Gift, “Later”, in https://www.youtube.com/watch?v=beGL5_7WP2c
Não dizias a bota com a perdigota – sem saberes, ao certo, o que a expressão idiomática queria dizer. Ouvias-te, se é que possível a abstração entre os sentidos, e temias que já não fizesses sentido. Era o sentido que deixava de rimar com os sentidos. Como se fosses um súbito embaixador do surrealismo, numa versão recauchutada.
Ao certo: as moedas na algibeira e uma meia rota (a direita). Os sapatos puídos e a limonada que serviram na esplanada e sabia a mofo. Talvez os limões estivessem fora de validade e escondessem umas vírgulas de bolor. Adivinhaste umas cólicas e, talvez, uma convulsão gástrica que levaria de emergência a uma casa de banho. Talvez esconjurasses as ideias pesadamente órfãs que te assaltavam. Era melhor não pensares no assunto e enganares o estômago com uma bebida qualquer que fosse pior veneno. Lá veio um gin tónico suplementado por um toque de tequila.

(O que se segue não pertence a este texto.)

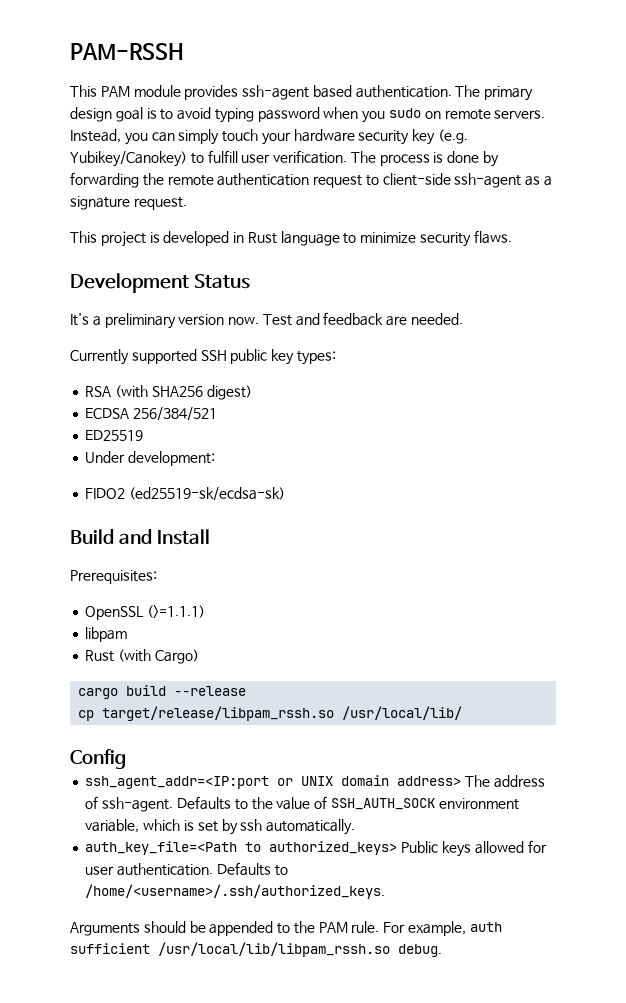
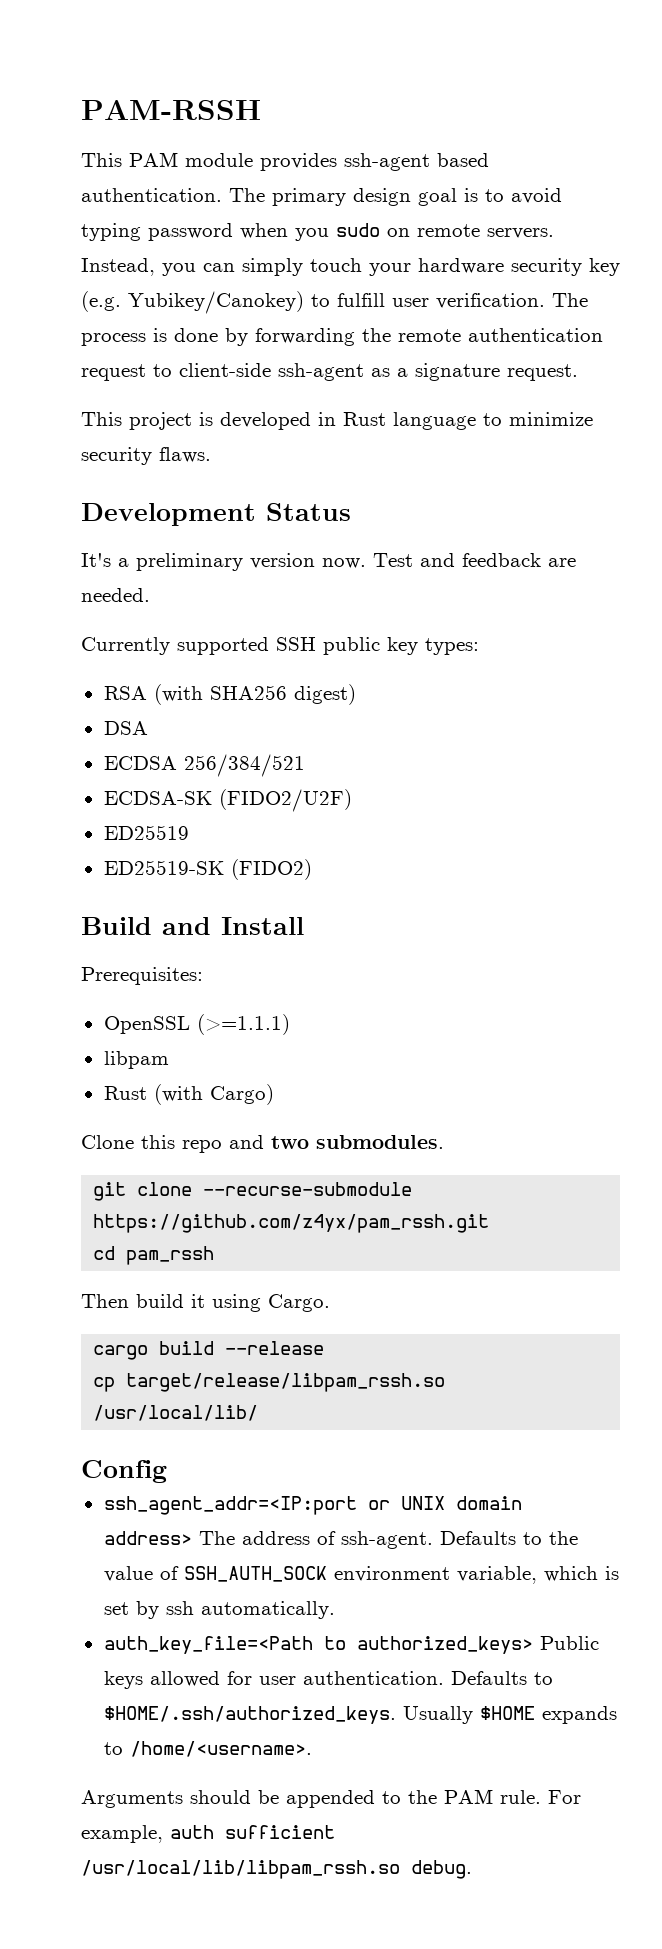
(252, 392) none -> [103,721,148,735] // DSA
(218, 414) none -> [103,789,352,812] // ECDSA-SK (FIDO2/U2F)
[85,451,216,466] [85,487,286,501] Under development: // FIDO2 (ed25519-sk/ecdsa-sk) -> [103,859,312,880] ED25519-SK (FIDO2)
(199, 656) none -> [81,1135,444,1153] [93,1182,413,1201] [93,1214,490,1233] [93,1246,215,1265] [81,1294,330,1312] // Clone this repo and two submodules. // git clone --recurse-submodule https://github.com/z4yx/pam_rssh.git // cd pam_rssh // Then build it using Cargo.
[85,884,386,899] /home/<username>/.ssh/authorized_keys. -> [103,1706,617,1724] [103,1741,312,1757] $HOME/.ssh/authorized_keys. Usually $HOME expands to /home/<username>.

Regressaste aos pensamentos pretórios. De manhã, quando entraste no metro, estava uma rapariga a tocar guitarra, com o chapéu jazendo no chão a servir de mealheiro à generosidade de quem passava e não estivesse absorto com os múltiplos afazeres que a agenda mental inaugurava para o dia nascente. A rapariga era nova e calva. Ficaste sem saber se a calvície era estética ou se era consequência de doença. Como a interrogação só te ocorreu quanto o metro cavalgava os carris, e como não tiveste o incómodo de sair da carruagem, atravessar para o outro cais, apanhar outro metro e sair na estação de origem, ficaste sem saber. Não era por falta de tempo. A tua demorada condição de desempregado não deixa que te refugies na ladainha das pessoas eternamente afadigadas. Não te podias abraçar à falta de tempo.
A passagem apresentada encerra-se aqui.